The seat was vacated by three-time Congress MLA Subal Sahu. However, soon after his death, chief minister Naveen Patnaik moved swiftly to field his wife, Rita Sahu, as BJD’s candidate from the seat. Since the new entrant Rita Sahu was taking on a well-established Panigrahy, the battle had become one of prestige for the ruling BJD and a show of the new-found strength for the BJP.
The contest came to be seen as a direct contest between Patnaik and Pradhan, given their direct involvement. For political observers, the fight was also one which could indicate voters’ mood ahead of next year’s elections. The BJP had performed surprisingly well in the local government’s polls last year. In Bargarh, it had won 25 of the 34 Zila Parishad zones and 2 of the 3 zones in Bijepur, the Economic Times reported.

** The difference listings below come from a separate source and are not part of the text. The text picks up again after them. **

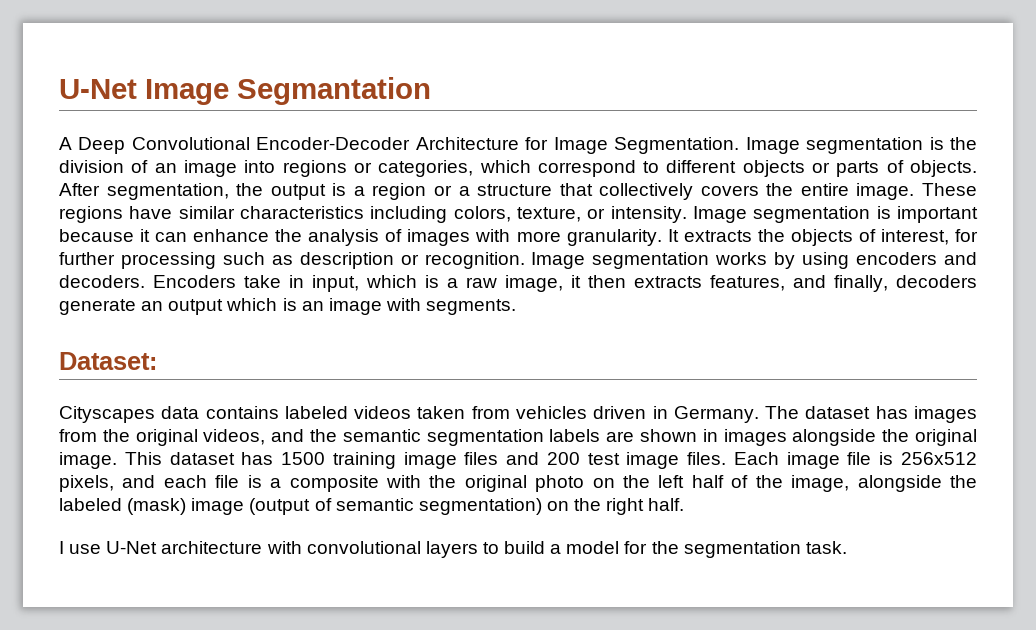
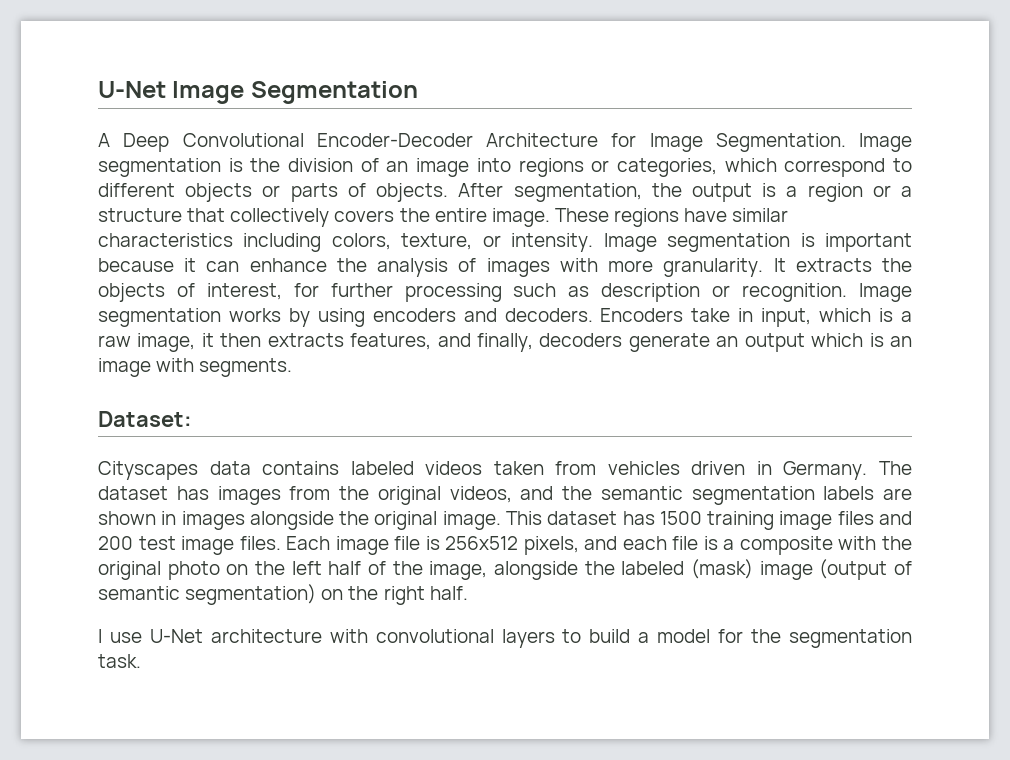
- U-Net Image Segmantation
+ U-Net Image Segmentation

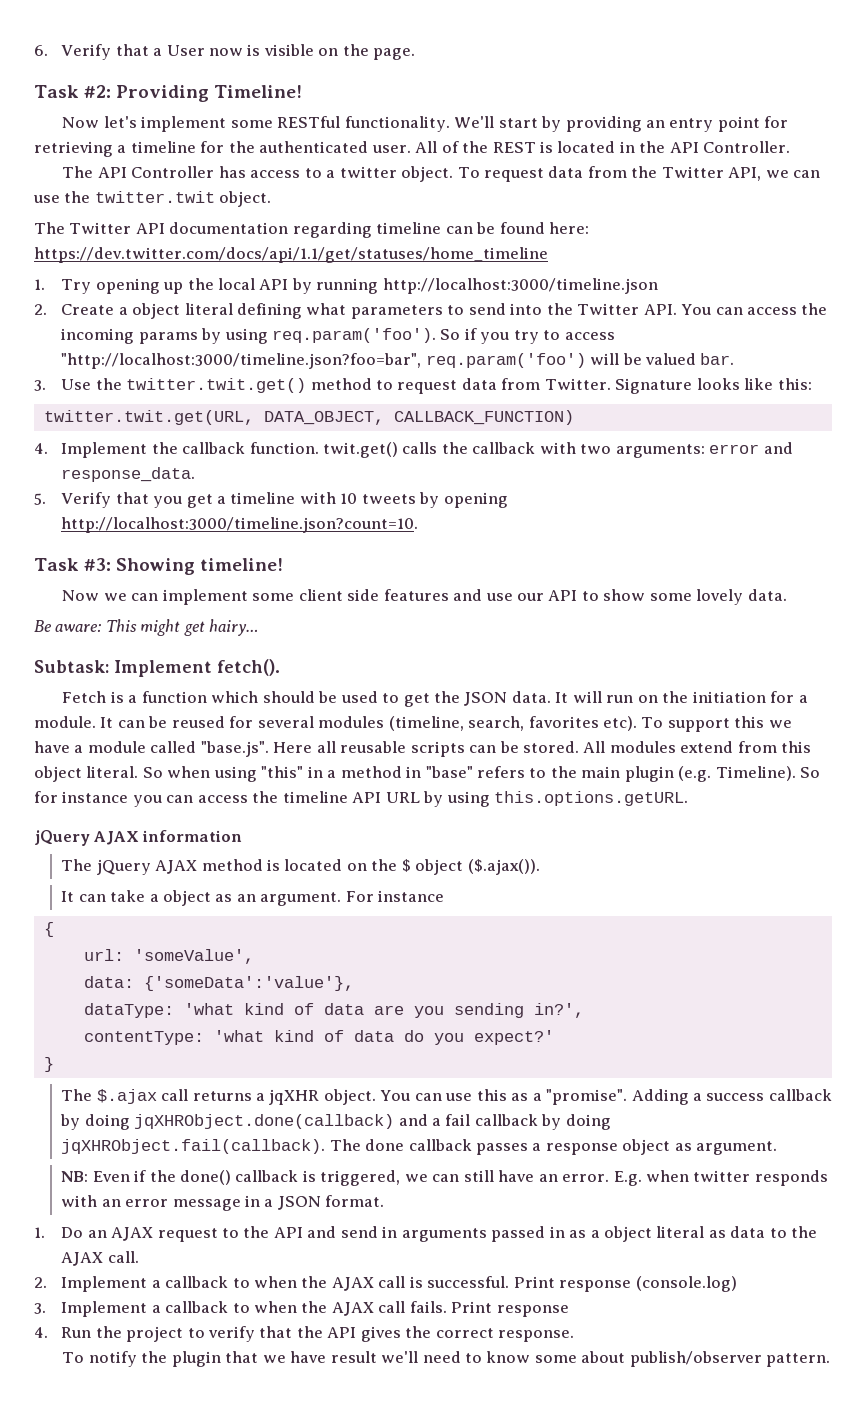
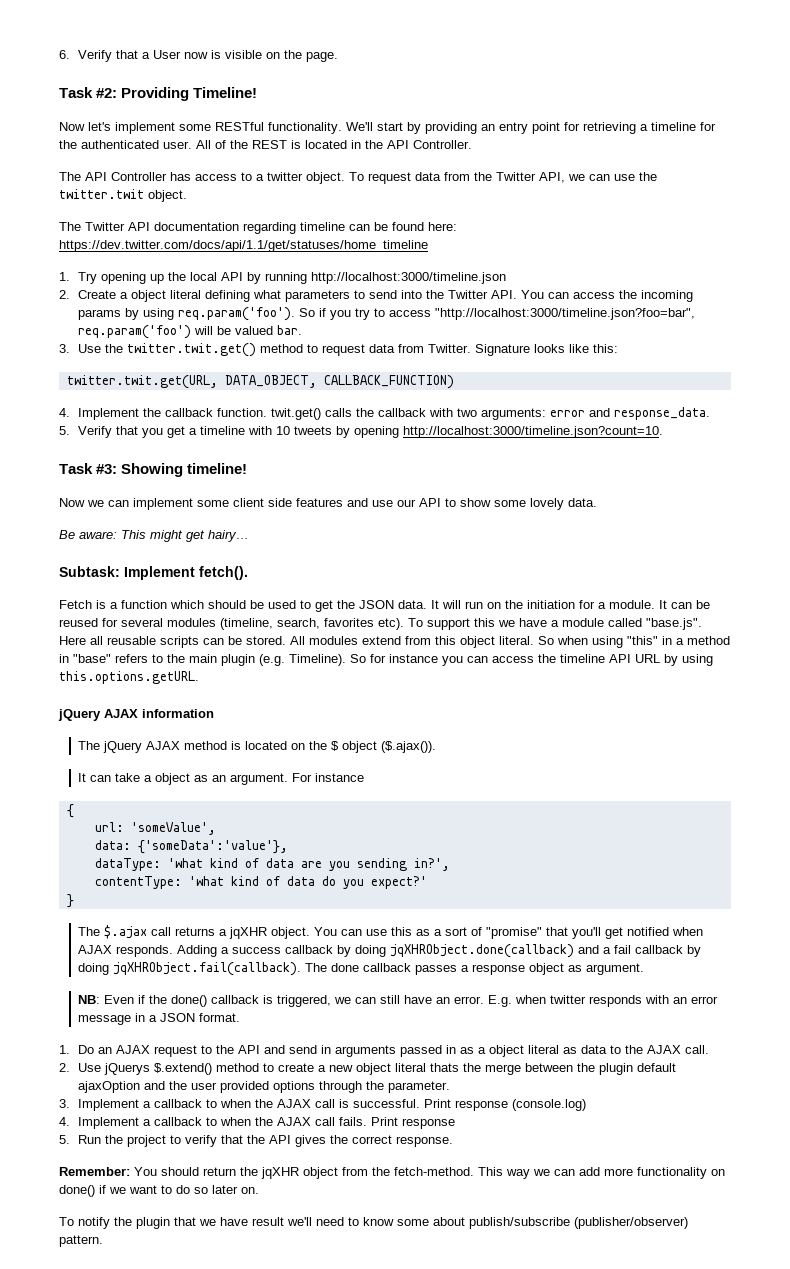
- You can use this as a "promise".
+ You can use this as a sort of "promise" that you'll get notified when AJAX responds.
- 2. Implement a callback to when the AJAX call is successful.
+ 2. Use jQuerys $.extend() method to create a new object literal thats the merge between the plugin default ajaxOption and the user provided options through the parameter.
+ 3. Implement a callback to when the AJAX call is successful.
- 3. Implement a callback to when the AJAX call fails.
+ 4. Implement a callback to when the AJAX call fails.
- 4. Run the project to verify that the API gives the correct response.
+ 5. Run the project to verify that the API gives the correct response.
+ Remember: You should return the jqXHR object from the fetch-method. This way we can add more functionality on done() if we want to do so later on.
- To notify the plugin that we have result we'll need to know some about publish/observer pattern.
+ To notify the plugin that we have result we'll need to know some about publish/subscribe (publisher/observer) pattern.

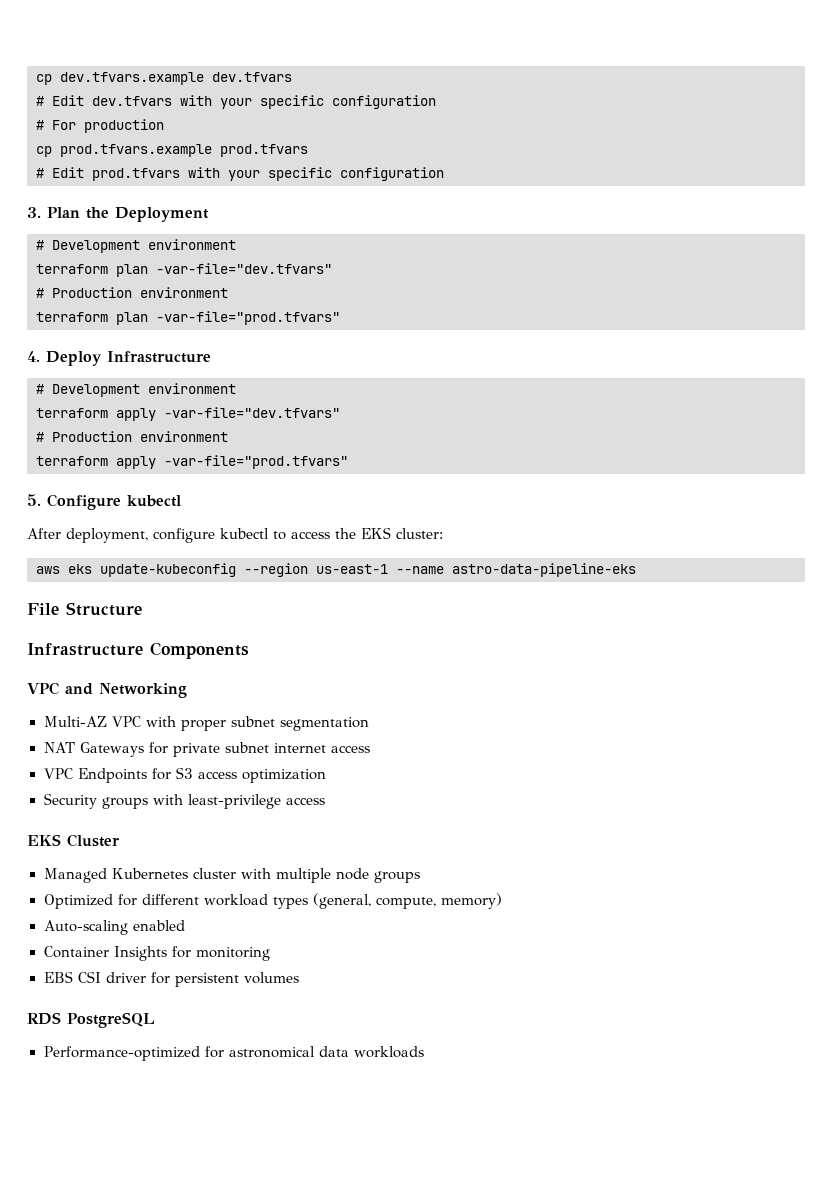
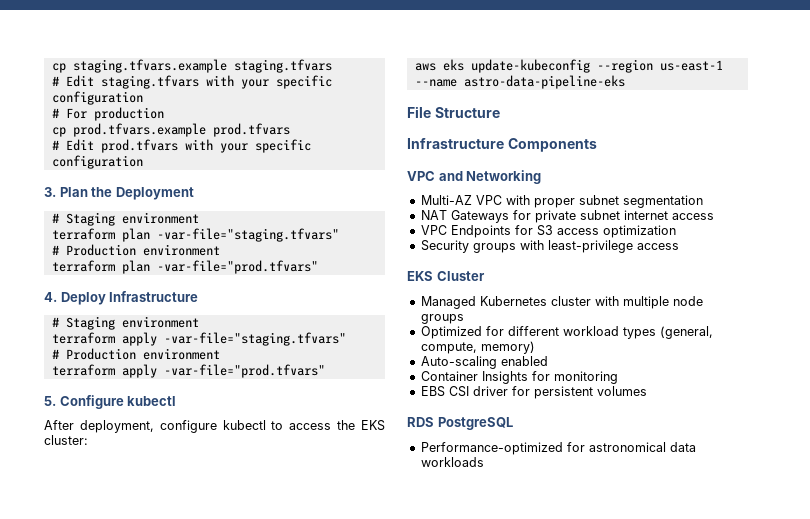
- cp dev.tfvars.example dev.tfvars
- # Edit dev.tfvars with your specific configuration
+ cp staging.tfvars.example staging.tfvars
+ # Edit staging.tfvars with your specific configuration
  3. Plan the Deployment
- # Development environment
- terraform plan -var-file="dev.tfvars"
+ # Staging environment
+ terraform plan -var-file="staging.tfvars"
  4. Deploy Infrastructure
- # Development environment
- terraform apply -var-file="dev.tfvars"
+ # Staging environment
+ terraform apply -var-file="staging.tfvars"

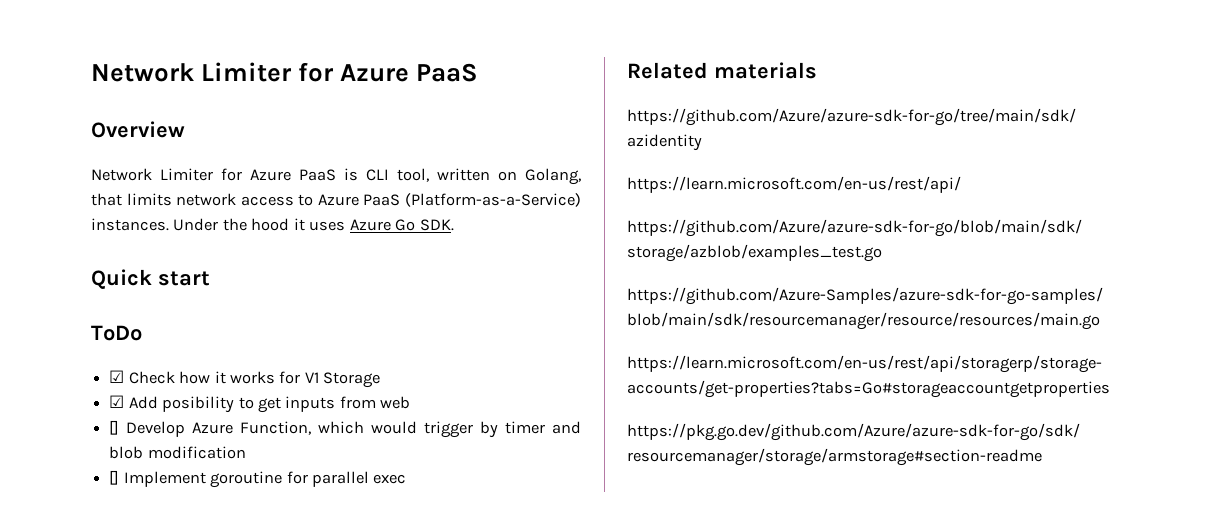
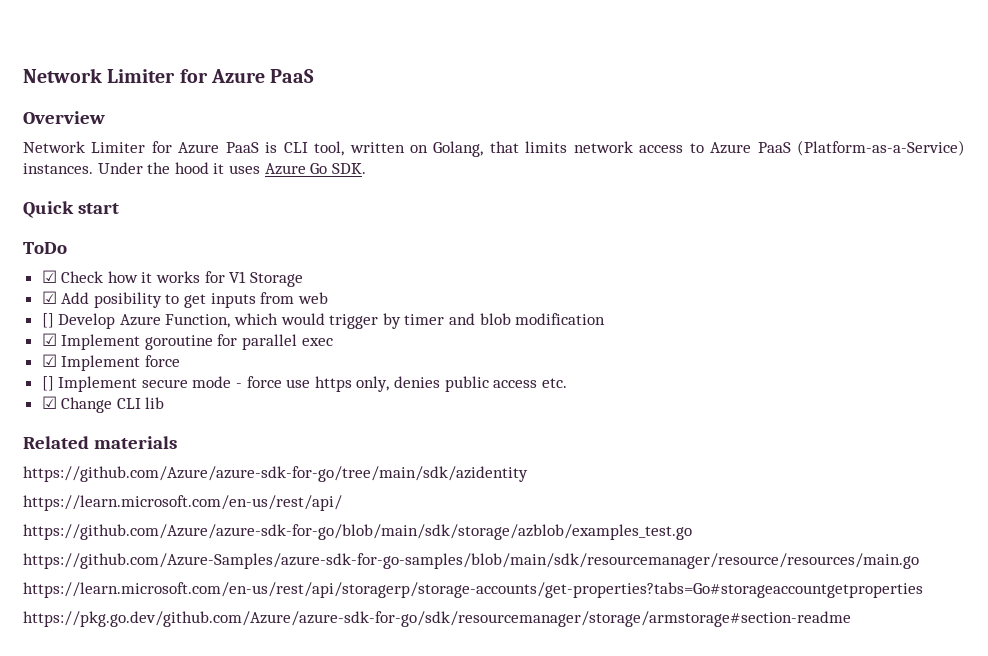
- [] Implement goroutine for parallel exec
+ ☑ Implement goroutine for parallel exec
+ ☑ Implement force
+ [] Implement secure mode - force use https only, denies public access etc.
+ ☑ Change CLI lib

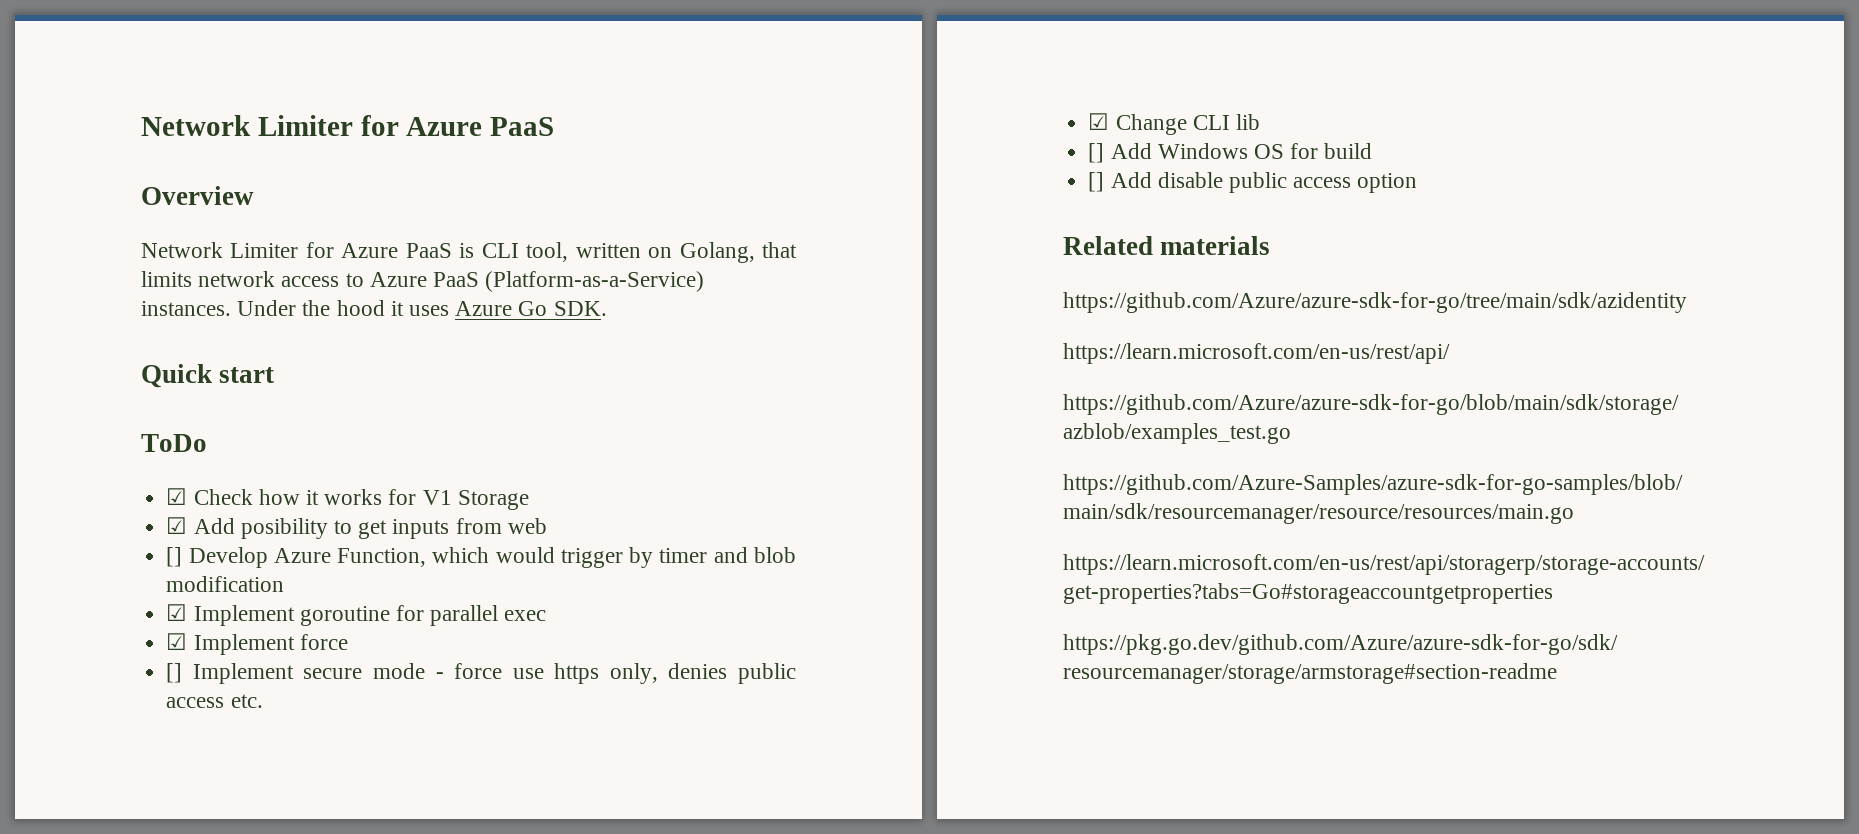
+ [] Add Windows OS for build
+ [] Add disable public access option

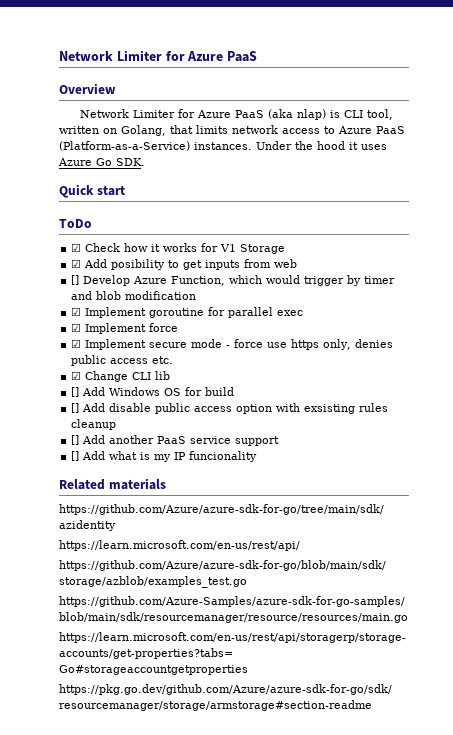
- Network Limiter for Azure PaaS is CLI tool, written on Golang, that limits network access to Azure PaaS (Platform-as-a-Service) instances.
+ Network Limiter for Azure PaaS (aka nlap) is CLI tool, written on Golang, that limits network access to Azure PaaS (Platform-as-a-Service) instances.
- [] Implement secure mode - force use https only, denies public access etc.
+ ☑ Implement secure mode - force use https only, denies public access etc.
- [] Add disable public access option
+ [] Add disable public access option with exsisting rules cleanup
+ [] Add another PaaS service support
+ [] Add what is my IP funcionality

At the moment, however, the BJD has surged ahead in the optical game by winning the seat by a massive margin. With the Congress consistently losing ground in the state, it is almost clear that the next year’s assembly poll will be a direct face-off between the BJP and BJD. Currently, the BJD has 117 members and 20 of the 21 Lok Sabha seats. For the BJP, which has only 10 seats in the current assembly, the leap to become the main opposition is quite an achievement in itself.
What is however a more noteworthy outcome of Wednesday’s by-poll results is that the opposition parties appear to have suddenly found a new energy. Not only they outmaneuvered the BJP in both tactical and optical games that the saffron party seems to have mastered in recent times, they also foregrounded themselves as formidable organisational forces.
Are the non-NDA parties, which have been outwitted at every front by the saffron party in the last few years, springing back? Political developments over the next few months leading up to crucial assembly elections later this year and finally the 2019 general elections will make that clearer.